Uno striscione esposto sotto Palazzo Lombardia in occasione dell’ultima manifestazione dei caregiver tenutasi nel 2024

Milano – Continua ad accadere, sembra di leggere sempre lo stesso canovaccio di vita: all’improvviso e senza segnali d’allarme la persona che si è presa cura, spesso per una vita intera, di un suo caro con disabilità, decide che non può più andare avanti così. E compie l’estremo gesto: uccide la persona cui ha dedicato la sua esistenza e poi si toglie la vita. Omicidio-suicidio, strage familiare. Tutto si condensa in questi termini. Gesto di follia, disperazione o di incondizionato amore, secondo la bontà di chi legge. Non sta a noi giudicare. Ciò che noi abbiamo il dovere di giudicare è la società in cui viviamo, che non si accorge di cosa stia accadendo. La domanda che ci interroga è perché la società non sa riconoscere la fragilità. Anzi, la evita perché di queste situazioni deve occuparsi lo Stato, gli Enti preposti, le associazioni, comunque qualcun altro. La evita anche ammirando la forza d’animo di quelle persone, dipinte come angeli, che se ne prendono con amore tutto il dramma. Ammirandole da lontano, senza toccar da vicino quella loro normalità che nessuno sente appartenergli. "Che supereroi!", si sente dire dei genitori che si prendono cura di figli che continuano ad esser definiti speciali. Per non parlare delle "mamme-coraggio", categoria per eccellenza della dedizione di vita. Lo sono. Ma la vita vera di queste persone chi la vede? A chi interessa la vita dei caregiver familiari conviventi delle persone con disabilità? Allo Stato? Ci battiamo da anni per una legge sul riconoscimento giuridico della figura del caregiver familiare convivente che preveda diritti fondamentali e tutele: aspettiamo risposte che lo Stato, indegnamente, non dà. Agli enti locali? Loro, in perenne mancanza di fondi o con una gestione dei fondi non attenta a questi problemi, con personale non formato a supportare i bisogni delle famiglie con disabilità grave, non sono un riferimento. I servizi sociali si mobilitano quando si palesano le emergenze e non riescono a mettersi al fianco delle persone con disabilità e delle famiglie per accompagnarle, ascoltarle, cercare soluzioni insieme, senza che queste si sentano smarrite e tradite dalla vita. Alle associazioni? Tante fanno tanto. Ma non possono fare l’impossibile. E la società? Dov’è la società prima e dopo queste stragi familiari che sarebbe corretto definire "stragi dei caregiver familiari conviventi"?

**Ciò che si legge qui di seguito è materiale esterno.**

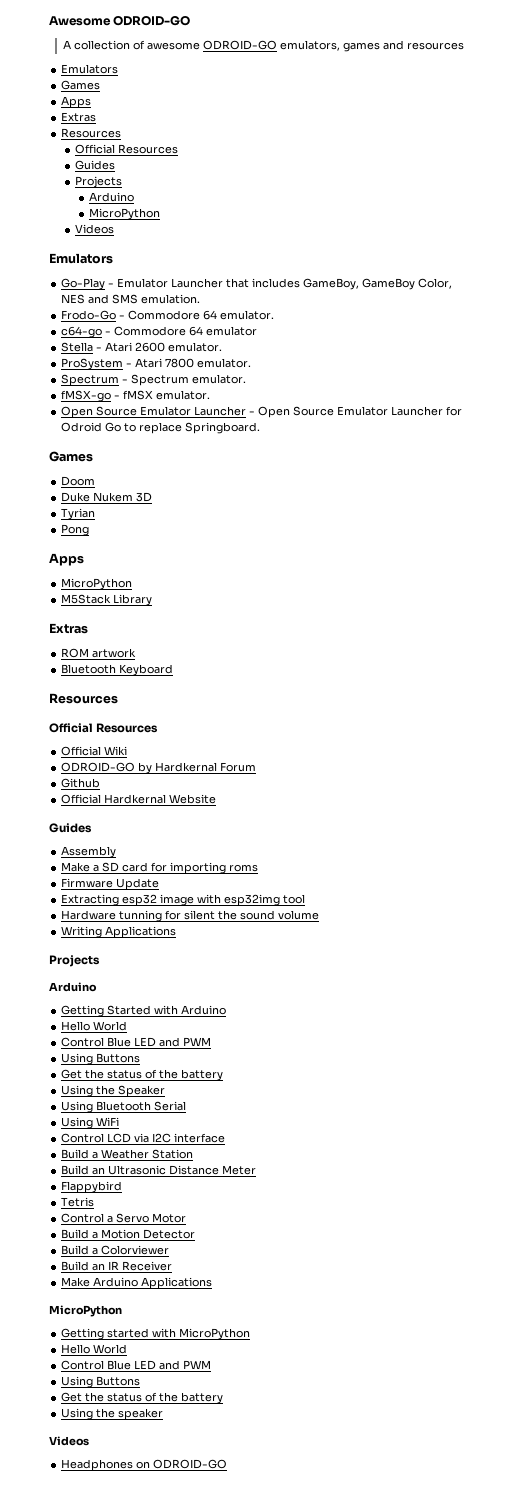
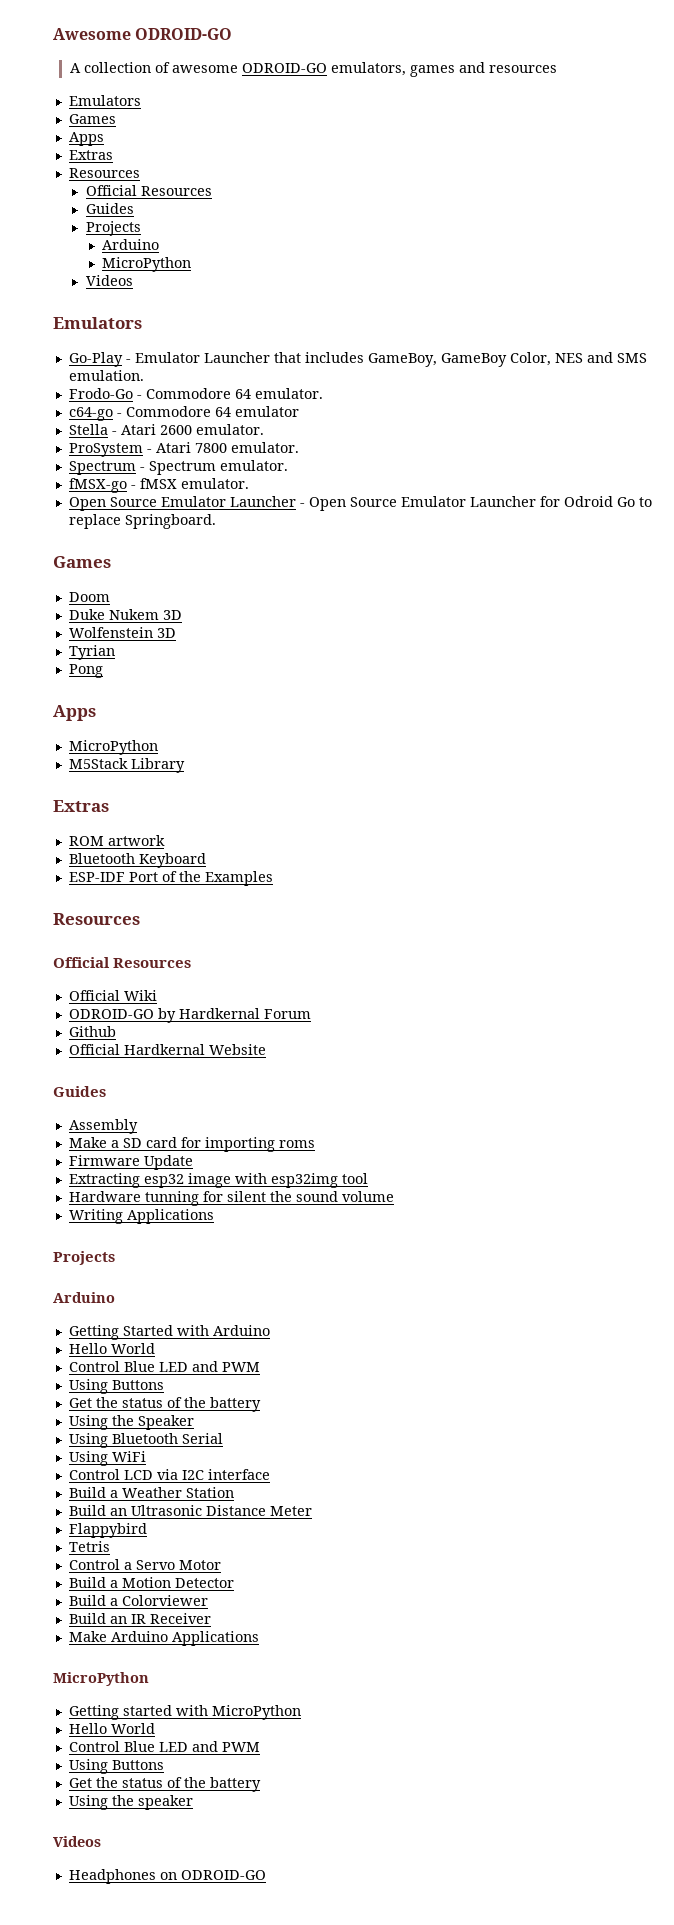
(153, 497) none -> [68,627,176,638] // Wolfenstein 3D
(174, 670) none -> [68,871,273,886] // ESP-IDF Port of the Examples

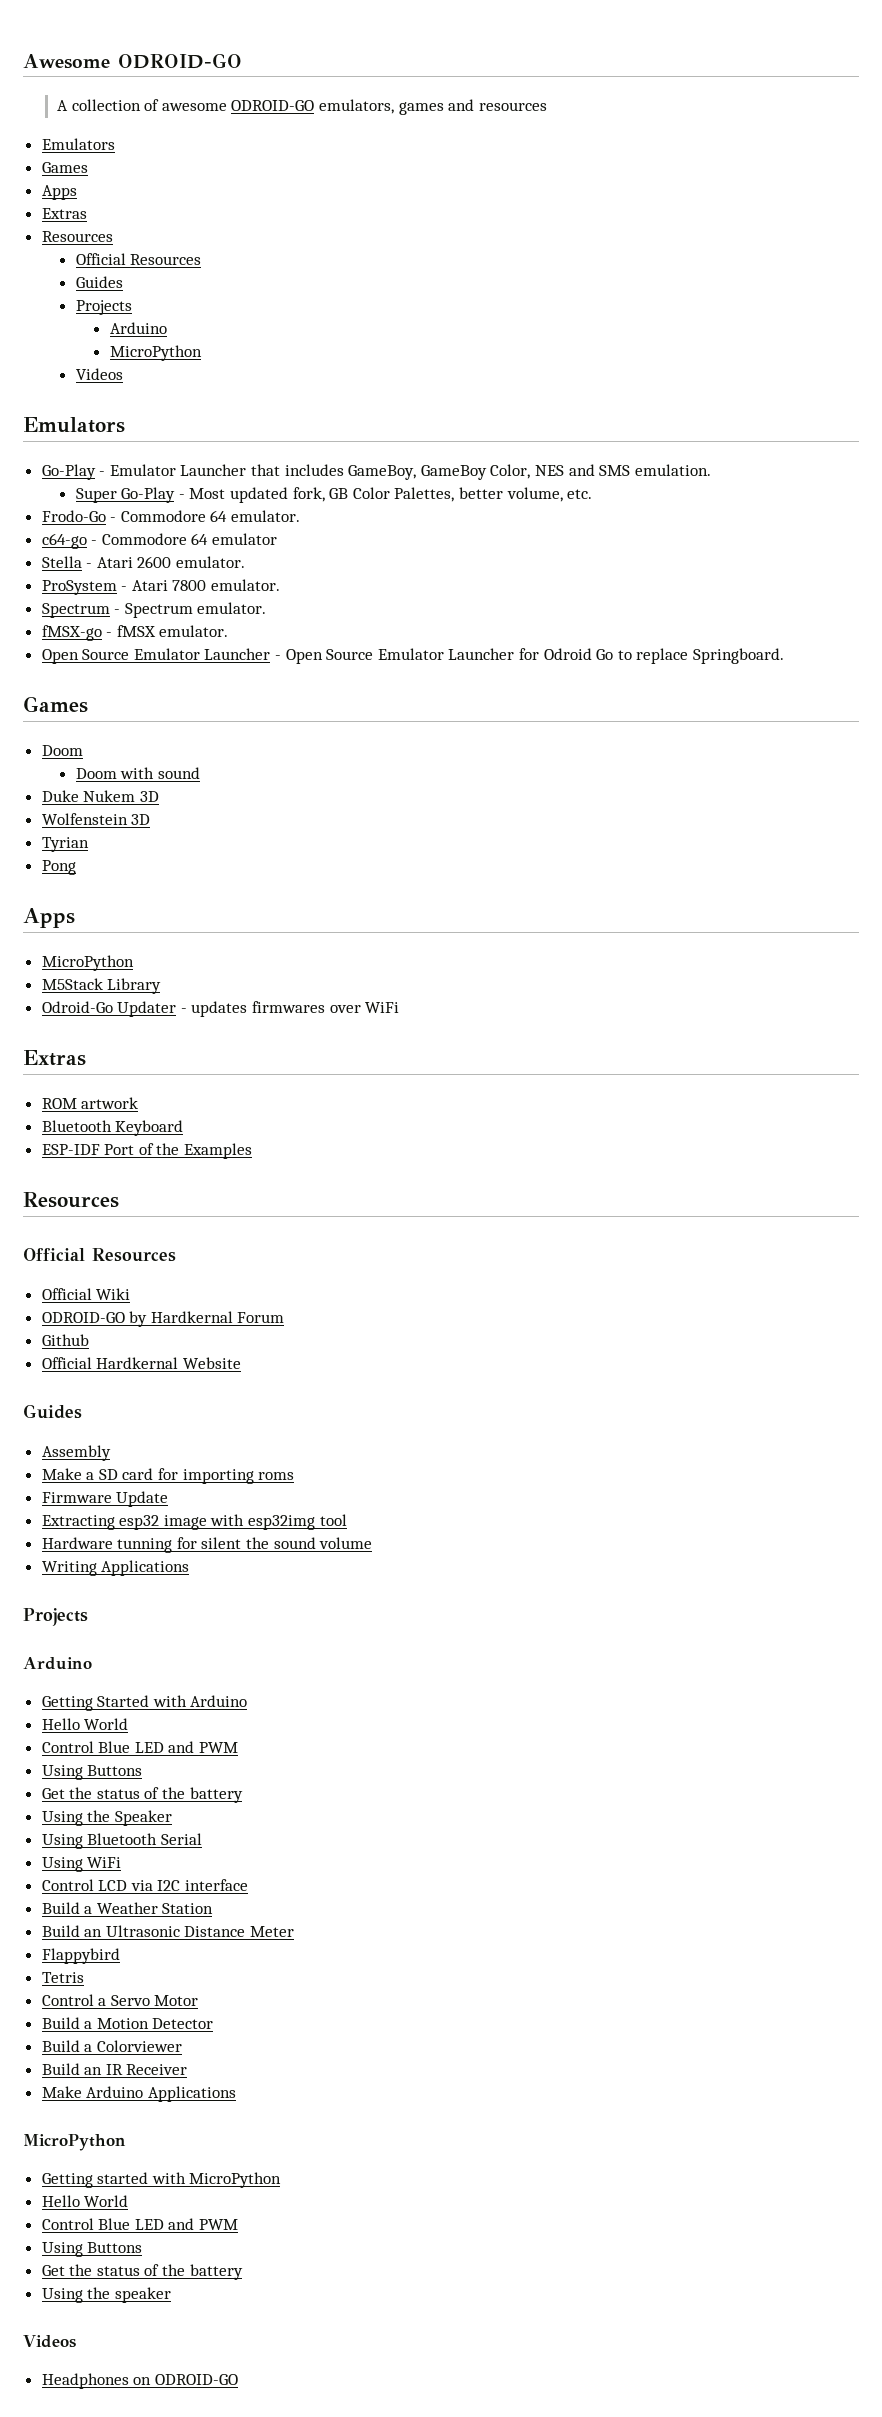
(144, 375) none -> [75,487,593,503] // Super Go-Play - Most updated fork, GB Color Palettes, better volume, etc.
(110, 597) none -> [75,767,200,779] // Doom with sound
(185, 765) none -> [41,1001,400,1017] // Odroid-Go Updater - updates firmwares over WiFi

L’ultima riguarda Gian Carlo Salsi, marito e padre 83enne che prima di impiccarsi, nel modenese, uccide la moglie, alla quale da un paio d’anni era stata diagnosticata una forma di demenza, e il figlio 48enne con disabilità. Pare avesse ricevuto di recente anch’egli una diagnosi di malattia. Non sappiamo cosa scatti nella mente di un uomo logorato da un tempo così lungo di assistenza continuativa, senza pause, isolato, forse impoverito dal costo della disabilità e senza la visione di un rassicurante “dopo di noi”. Sicuramente la vita di una persona che ogni giorno porta avanti questo vissuto è attraversata da momenti di grave burnout emotivo e fisico. Eppure sui giornali si legge che non c’erano segnali di allarme, che i servizi sociali avevano in carico la famiglia. Ma come è possibile che non ci siano stati segnali in una storia di vita del genere? Prima di una tragedia ci sono sempre segnali ma la società non sa leggerli. “Era normale come sempre” dicono i vicini. Come fosse “normale” viver così. In questi casi si pensa a una famiglia abbandonata dai servizi sociali, non supportata da chi avrebbe dovuto e l’analisi si ferma qui. Ma chi avrebbe dovuto? Bisogna che lo sguardo di tutti si spinga oltre per avere una visione più approfondita della quotidianità di queste famiglie.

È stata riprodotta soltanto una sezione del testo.